A Story About My Uncle – First Play

First-person platforming is hard to get right. As anyone who has reached Xen in the original Half-Life can tell you, judging things like jump distances and depth can be extremely difficult when you can’t even see your own feet. And yet, perhaps because of the fact that most sensible games won’t go anywhere near first-person platforming these days it’s often difficult not to get excited when you see one in action.

There’s a certain rush to be had in 3D platformers that their two-dimensional brethren lack, and a smug satisfaction to be found in getting a perfect line far more akin to that of an extreme sports game than a traditional platforming experience. It’s for that reason that Titanfall is a popular niche in an otherwise Call Of Duty-loving world, and it’s why we’re waiting with bated breath to hear more details about the new Mirror’s Edge sequel.

A Story About My Uncle is a somewhat Gaimanesque premise – as a young boy your adventurer uncle, Fred, goes missing. Searching for him in his house you accidentally get trapped in his elaborate garbage disposal unit and are suddenly jettisoned out  to a mysterious and unfamiliar landscape comprising of of floating rocks and chunks of earth just hanging there in the sky. It’s both eerily beautiful and hazardous.

Accompanied by a local girl and equipped with an adventure suit which your uncle seems to have curiously built for you without ever mentioning it, you try to track him down through a series of varied locations occupied by a number of different cultures and their weird occupants. The levels are vibrant and colourful, full of arcane technologies and glowing runic inscriptions, and scattered with the debris of civilisations both current and in ruins, and whilst the preview I played only showed a couple of areas in great detail, there’s a great difference in design and style between each area of the game’s eccentric world.

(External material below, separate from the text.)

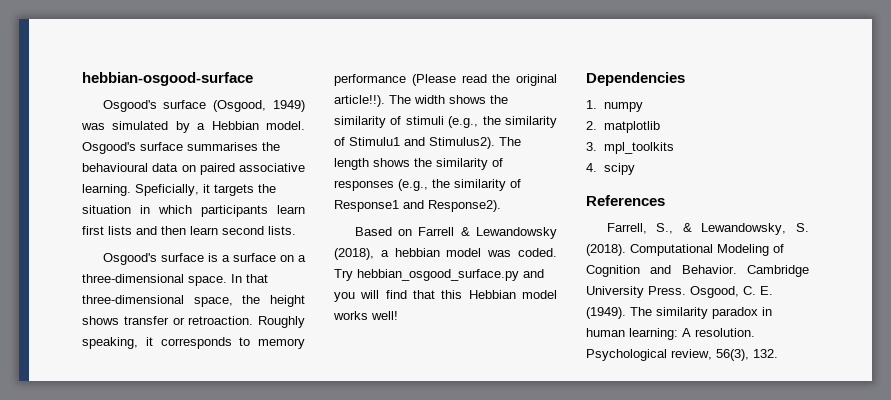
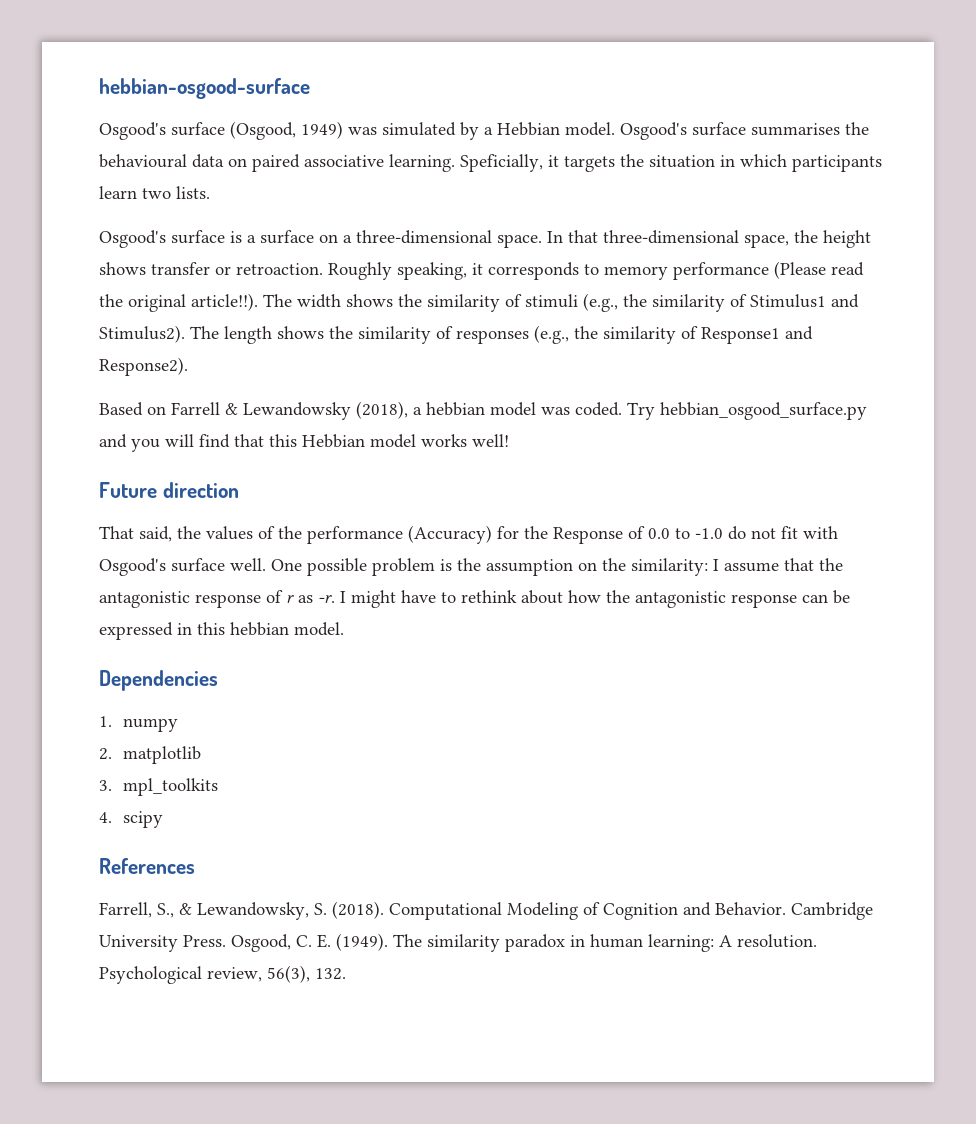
[82,226,264,235] first lists and then learn second -> [142,188,171,199] two
[349,137,400,146] Stimulu1 -> [750,294,826,308] Stimulus1
(398, 315) none -> [99,482,239,498] [99,525,838,544] [99,558,843,576] [99,590,850,608] [99,622,344,640] // Future direction // That said, the values of the performance (Accuracy) for the Response of 0.0 to -1.0 do not fit with Osgood's surface well. One possible problem is the assumption on the similarity: I assume that the antagonistic response of r as -r. I might have to rethink about how the antagonistic response can be expressed in this hebbian model.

Gameplay-wise, A Story About My Uncle takes from the lessons learned in Mirror’s Edge – that in order to make a first-person platformer work, the player must be given more than a simple jump option, and a very specific and refined set of tools designed to be utilised in specific instances is essential. In the case of A Story About My Uncle these (aside from sprinting and high-jumping, activated using the space bar and the right mouse button respectively) take the form of a grappling hook power, a sort of gravity gun that allows the player to point at something and be pulled towards it. As you only have three of these grappling beams and a rocket boost during each jump, the game becomes about the conservation and direction of momentum and getting the most out of each jump, swing, or boost in each of the situations the game puts you in.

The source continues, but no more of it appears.